In this context, it should be noted that the problem that an inner seal, i.e. a sealing member designed to be positioned against the inner wall of a blood vessel, will come loose in the artery has severe implications both on long and short terms. If the retaining means ruptures through the inner seal during the introduction or shortly after its introduction, i.e. before haemostasis is obtained, the immediate problem is, of course, to stop the flow of blood through the puncture wound. For this incident, when a sealing operation is carried out using this type of intra-arterial occluder, a device for applying external compression pressure on the puncture site is often kept prepared as a precaution.
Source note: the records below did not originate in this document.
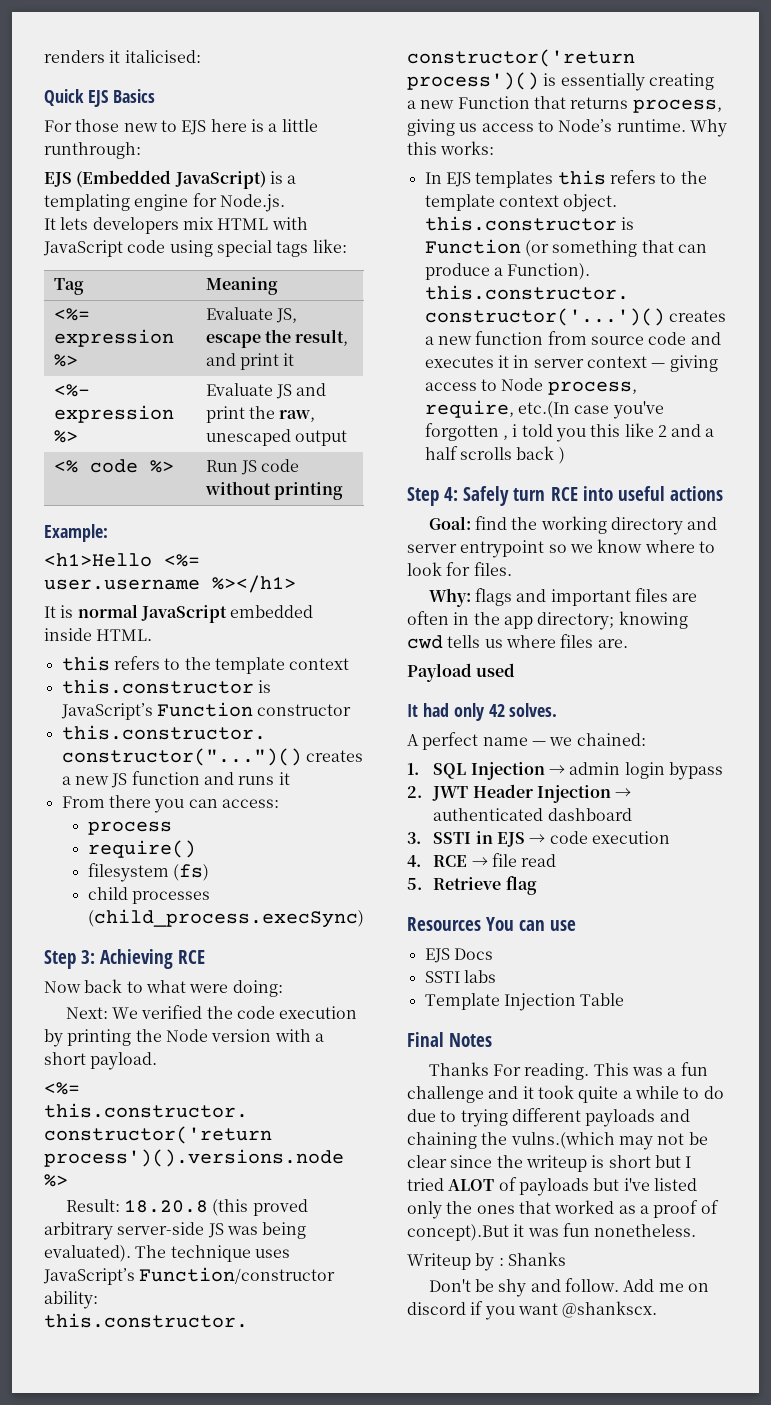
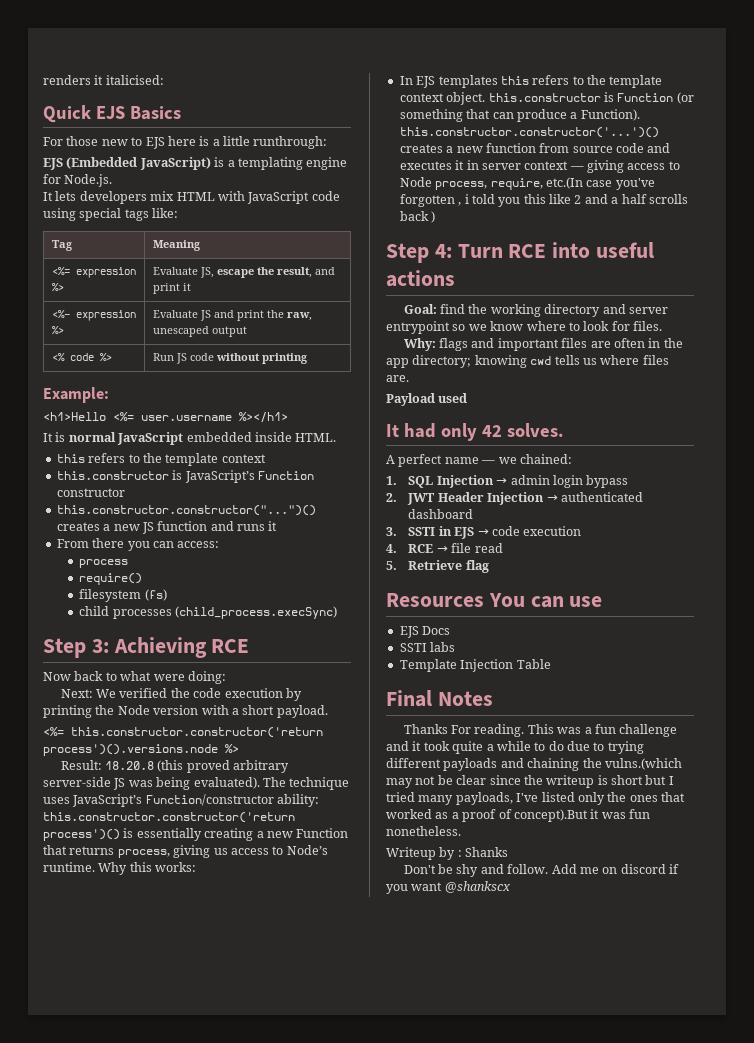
- Step 4: Safely turn RCE into useful actions
+ Step 4: Turn RCE into useful actions
- This was a fun challenge and it took quite a while to do due to trying different payloads and chaining the vulns.(which may not be clear since the writeup is short but I tried ALOT of payloads but i've listed only the ones that worked as a proof of concept).But it was fun nonetheless.
+ This was a fun challenge and it took quite a while to do due to trying different payloads and chaining the vulns.(which may not be clear since the writeup is short but I tried many payloads, I've listed only the ones that worked as a proof of concept).But it was fun nonetheless.
- Add me on discord if you want @shankscx.
+ Add me on discord if you want @shankscx

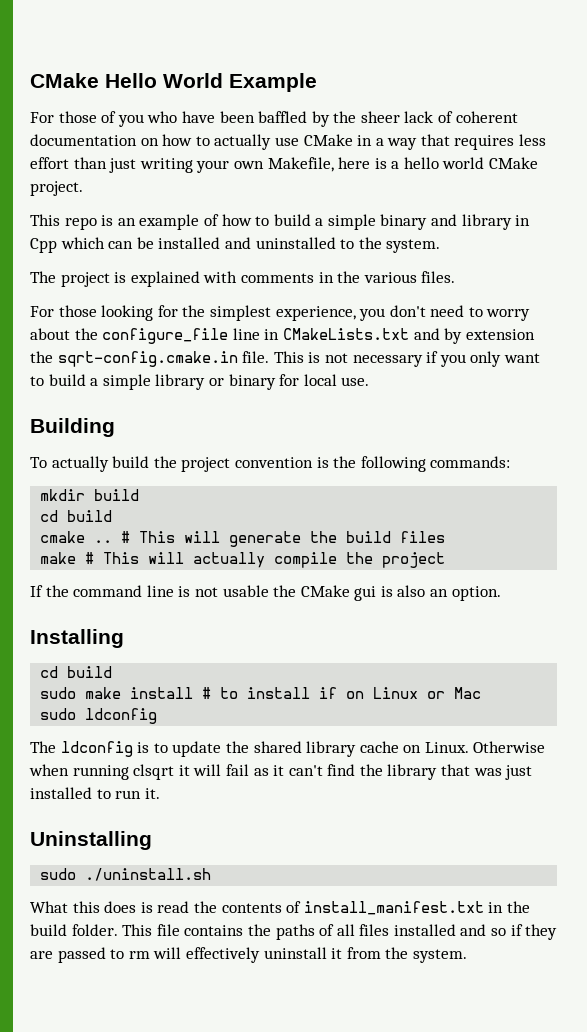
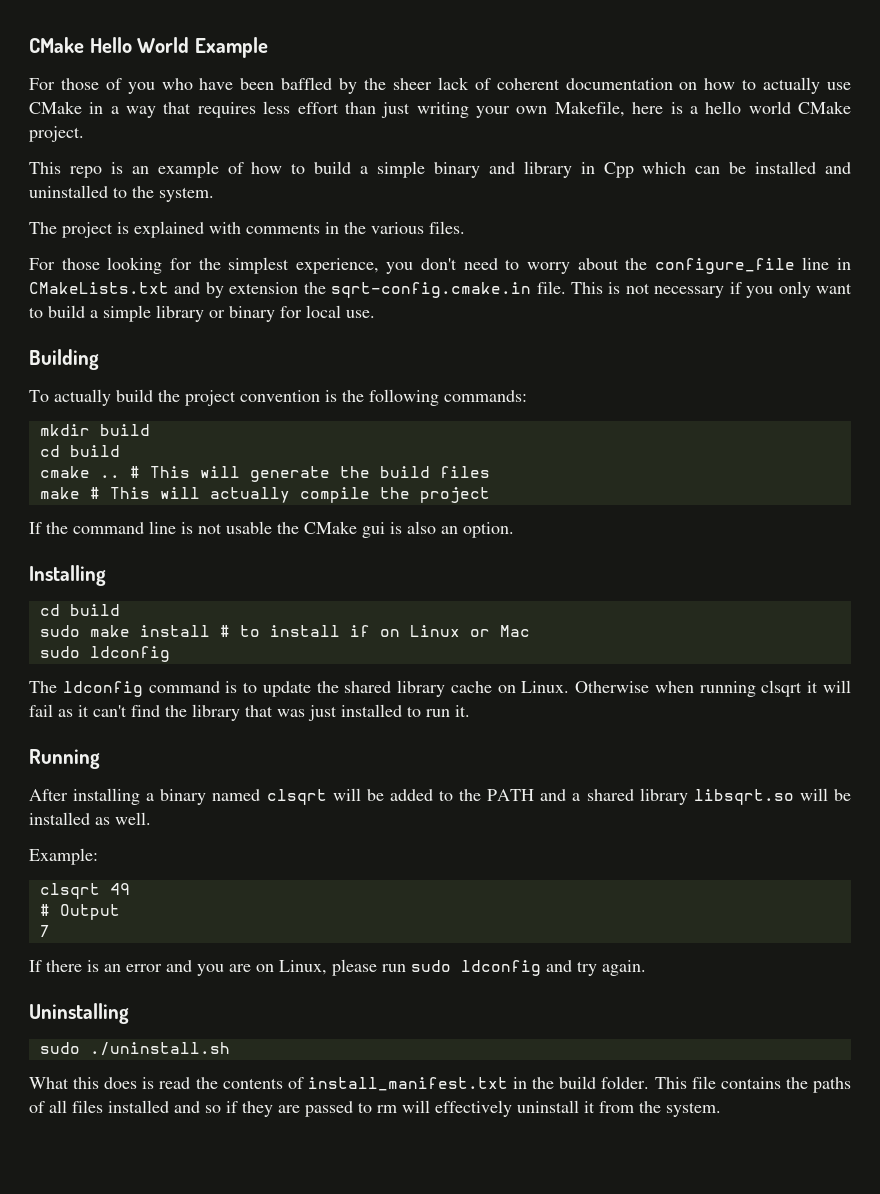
- The ldconfig is to update the shared library cache on Linux.
+ The ldconfig command is to update the shared library cache on Linux.
+ Running
+ After installing a binary named clsqrt will be added to the PATH and a shared library libsqrt.so will be installed as well.
+ Example:
+ clsqrt 49
+ # Output
+ 7
+ If there is an error and you are on Linux, please run sudo ldconfig and try again.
If, however, the retaining means ruptures through the inner seal when haemostasis already is obtained, the problem is that the inner seal can follow the flow of blood to a position where the artery is so narrow that the inner seal occludes the blood vessel, which may necessitate amputation of the part of the body in which the inner seal has got stuck. Having in mind that it normally takes several months before the body actually absorbs arterial sealing devices being made of an absorbable material, it is easy to realize that the long-term requirements regarding the rupture strength of such sealing devices are quite severe.
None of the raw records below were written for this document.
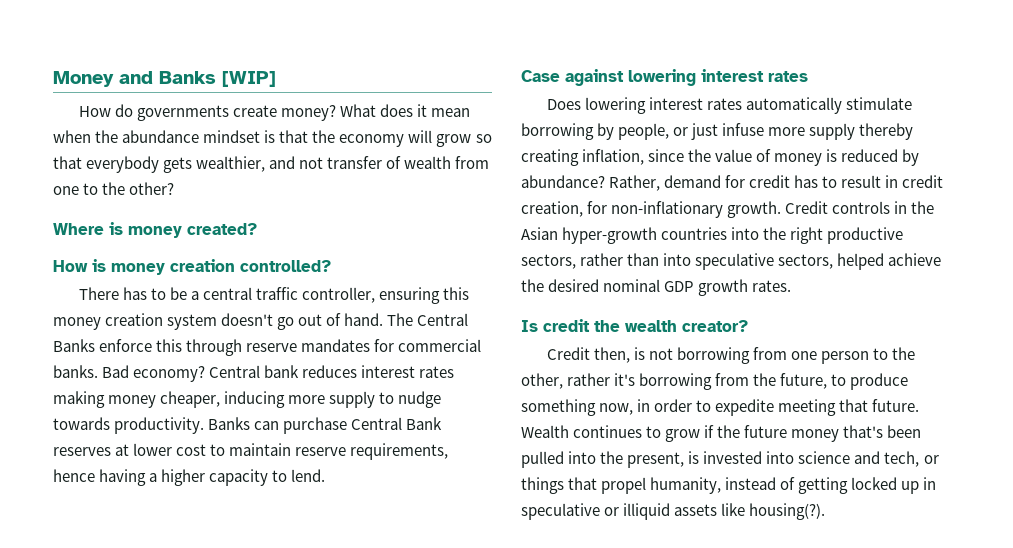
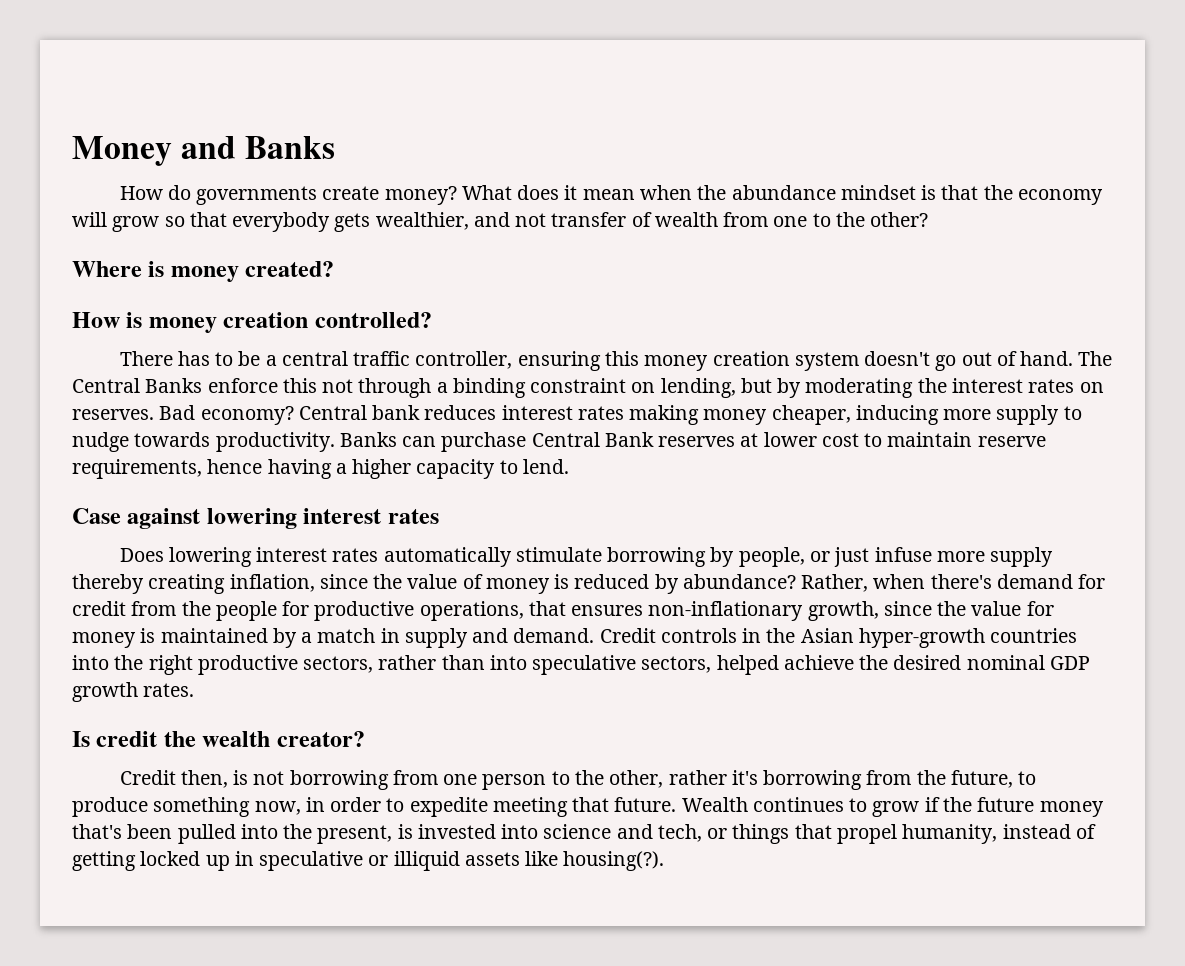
- Money and Banks [WIP]
+ Money and Banks
- The Central Banks enforce this through reserve mandates for commercial banks.
+ The Central Banks enforce this not through a binding constraint on lending, but by moderating the interest rates on reserves.
- Rather, demand for credit has to result in credit creation, for non-inflationary growth.
+ Rather, when there's demand for credit from the people for productive operations, that ensures non-inflationary growth, since the value for money is maintained by a match in supply and demand.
It should also be noted that a requirement for an intra-arterial sealing device is that it is resilient, since it usually has to be folded, collapsed or in some other way deformed in order to fit in some kind of introducer means before the introduction through the puncture hole and into the vessel. When positioned inside the vessel, the sealing device is unfolded or expanded so as to seal the puncture in the vessel wall. In other words, the diameter of the sealing device must be smaller than the diameter of the puncture hole in the introduction phase, whereas the diameter of the sealing device must be larger than the diameter of the puncture hole in the sealing phase. Generally speaking, the problem is that absorbable (e.g. biodegradable) materials having these properties, i.e. being characterized by having a low modulus, usually also are characterized by having low rupture strength. The rupture strength referred to herein relates to the force needed to displace an implanted object, which is fixed by some fastening or retaining means, such as sutures, filaments, screws or other fasteners or retainers used to fix the object in position relative to the surrounding soft or hard tissue, or the force needed to displace the fastening or retaining means once stitched through the implanted object. The rupture strength of a material is related to the modulus (commonly also referred to as the elastic modulus or Young's modulus) of the material, so that a low modulus material is characterized by having low rupture strength. A high modulus material has a higher resistance to force.
Additional general background is set forth in U.S. patent application Publication Ser. No. 2002/0,019,648A1, whose entire contents are incorporated herein by reference.